- Buyer enquiries increase moderately and across the majority of areas
- Price momentum continues to rise and expectations strengthen
- New instructions remain in short supply, with respondents seeing a slight fall over the month
The June RICS Residential Market Survey shows a further acceleration in price growth with the headline price balance hitting an eleven month high of 40. Prices are reported to be rising in the majority of areas, with Northern Ireland and Eat Anglia seeing particularly firm momentum during the month. Driving this pick-up in growth was a further modest rise in demand across most parts of the UK alongside yet another decrease in the level of new instructions.
Buyer demand rose in each area except the South East with the headline new buyer enquiries series coming in at 17. Demand in Scotland and Northern Ireland remains on a firmly upward trend while London and the West Midlands also saw a pick-up in enquiries over the month. With mortgage rates still near record lows and the labour market continuing to strengthen, this moderate increase in demand is no real surprise. Although the most recent mortgage approvals data (from the Bank of England) for May showed a 4.7% fall versus the April figure, this probably just reflects some recoil from the sharp rise the previous month, and the underlying trend does appear to be gently upwards. Reflecting this, respondents expect activity levels to pick up across all areas over the coming three months with the headline sales expectations balance reaching its highest level since April 2014, at 36. At the twelve month horizon this positive outlook for sales growth is also shared across all areas and the headline expectations net balance remained broadly stable at 48.
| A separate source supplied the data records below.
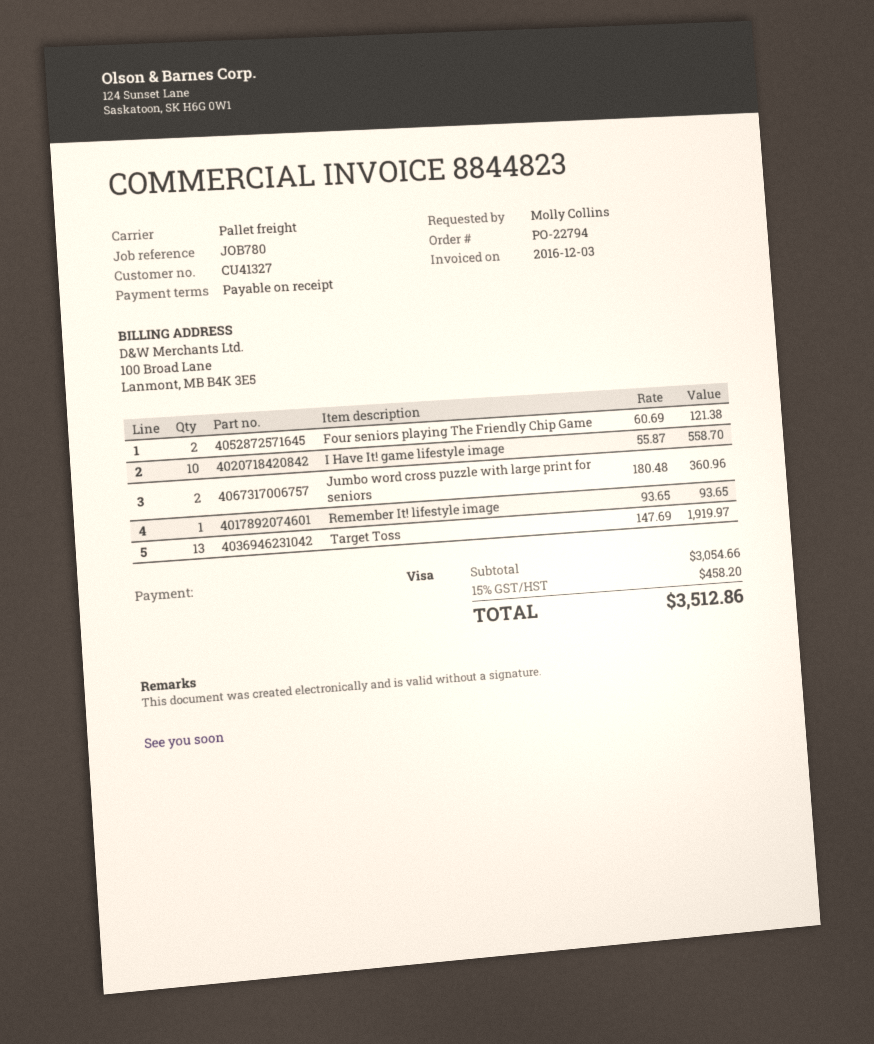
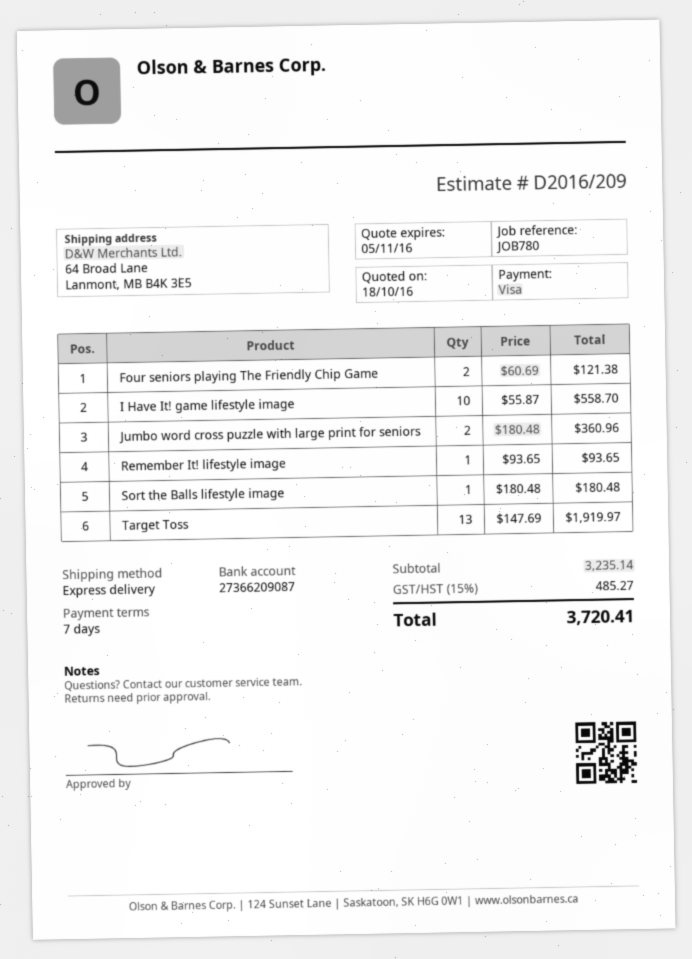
payment terms: on receipt -> 7 days
shipping method: pallet freight -> express
Sort the Balls lifestyle image: none -> 1 x 180.48 = 180.48
subtotal: 3054.66 -> 3235.14
tax: 15% = 458.20 -> 15% = 485.27
total: 3512.86 -> 3720.41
Supply of new stock to the market decreased once again in June with the headline RICS New Instructions balance remaining in negative territory for the fifth consecutive month, at -14. Discussions with some respondents suggest that the underlying causes of this continued supply shortage vary across different parts of the UK. Transaction costs are one significant factor in some of the more expensive markets. Costs such as stamp duty are making renovation/extension works more financially appealing than changing home. There is some consensus that the lack of stock is, to an extent, self-perpetuating as it acts as a deterrent to new vendors entering the market due to the reduced choice on offer for the next purchase. With respondents, on average, reporting no change in the number of appraisals carried out in June, there is no signal, as yet, that the supply shortage is going to improve. Indeed, stocks per surveyor reached a new low of 49.5 per branch in June.
Despite the lack of new supply, the RICS Agreed Sales balance showed a further marginal increase in transactions in June with the headline balance remaining unchanged at 5. This headline figure hides substantial variation across areas with the most consistent feature of the data over the last year being the sustained contraction in activity in London and the South East and the persistent increase in Northern Ireland.
The outlook for prices strengthened once again in June with respondents in all areas now expecting an increase at both the three and twelve month horizons. A net balance of 41% of respondents envisage prices rising in the coming three months while the twelve month expectations series reached a 15 month high of 75. Contributors, on average, foresee prices rising by a little over 3% in the year to come with price growth accelerating thereafter to an average of 4.8% per annum over the coming 5 years.
In the lettings market tenant demand continues to rise, but at a more moderate pace, with the headline demand net balance coming in at 28. New instructions to let remained broadly unchanged, at -3. This marks the 18th consecutive month that demand has outpaced supply, pushing the three month rent expectations net balance to 38%. Respondents, on average, expect rental values to rise by 3% over the coming year and by an average of 4.8% per year over each of the next 5 years.
RICS’ proxy for credit conditions (‘perceived LTV ratios’) has shown an improvement across all categories of buyer in recent months with the headline series (on a 3 month average basis) reaching its highest level since the first quarter of 2014.
Andy Sommerville, Director of Search Acumen, comments:
“A record drought in housing stock per surveyor is yet another indication that piecemeal housing policies are equivalent to putting a plaster on a tumour.
“The key issue of increasing housing supply needs to be addressed by the government when it comes to solving the housing crisis. The latest reforms announced in the summer budget, such as restricting buy to let tax relief, may provide some comfort to first time buyers, but this could equally lead to a hike in rents: another blow for those aspiring young people trying to save up enough to get on the property ladder. In the meantime, we wait for more promising news on solving the housing crisis in Friday’s announcement on planning reforms.
“The rise in buyer enquiries is a welcome sign that demand for homeownership remains strong and lenders’ willingness to do business provides further reason for cheer in the second half of 2015. In the meantime, with little movement in housing stock, conveyancers need to strengthen their offering with a thorough review of systems and processes to get business through the door.”